**WORK ITEM**
When you print the records below, keep every word exact and leave out the images.

**SUPPLIED MATERIAL**
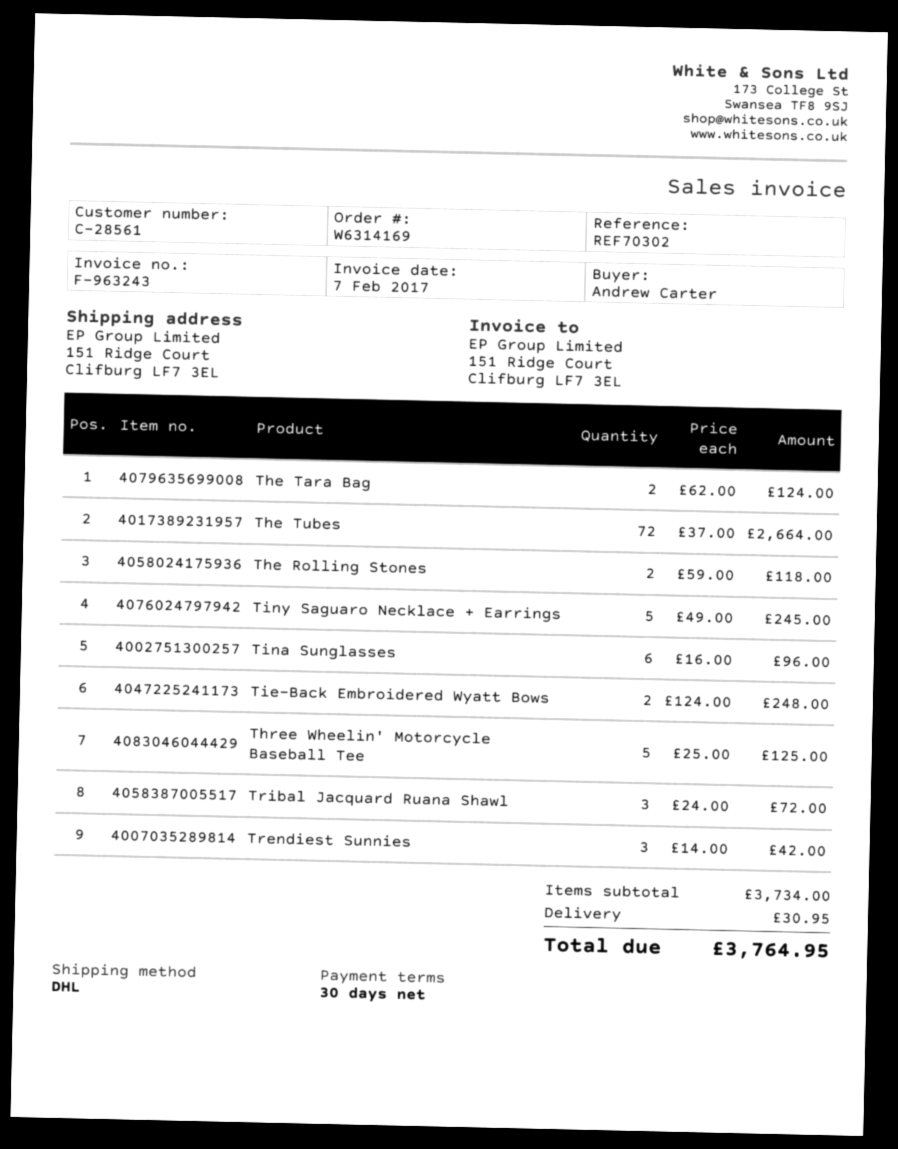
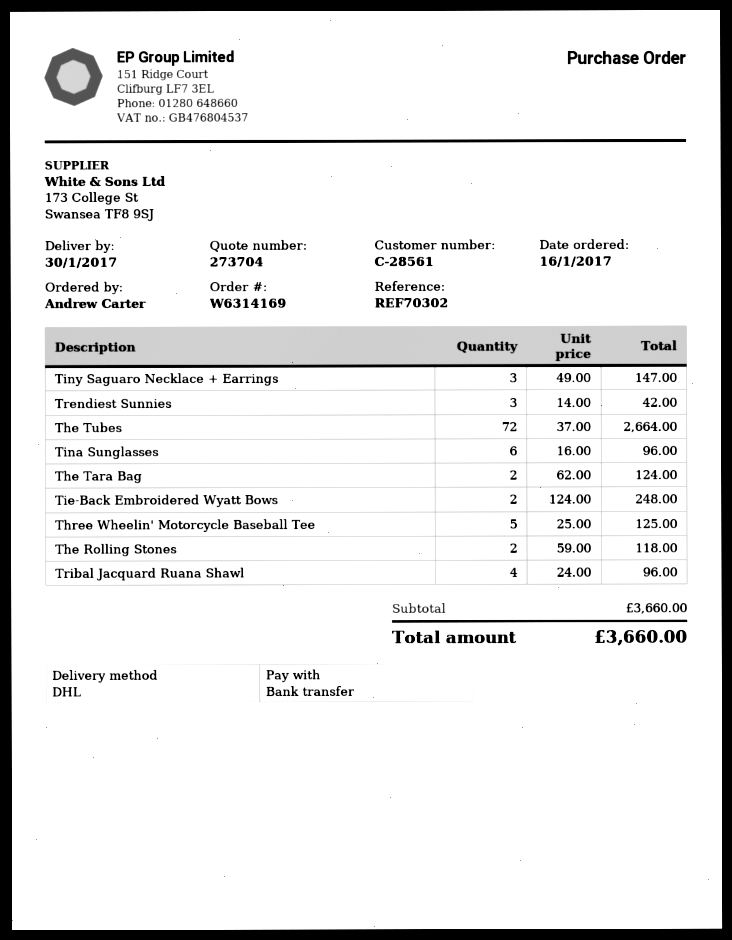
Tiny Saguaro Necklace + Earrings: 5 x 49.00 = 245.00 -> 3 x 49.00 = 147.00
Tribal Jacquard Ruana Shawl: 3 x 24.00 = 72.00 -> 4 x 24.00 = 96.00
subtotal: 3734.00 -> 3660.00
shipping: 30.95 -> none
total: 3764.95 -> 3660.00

**EXERCISE SOLUTION**
Tiny Saguaro Necklace + Earrings: 5 x 49.00 = 245.00 -> 3 x 49.00 = 147.00
Tribal Jacquard Ruana Shawl: 3 x 24.00 = 72.00 -> 4 x 24.00 = 96.00
subtotal: 3734.00 -> 3660.00
shipping: 30.95 -> none
total: 3764.95 -> 3660.00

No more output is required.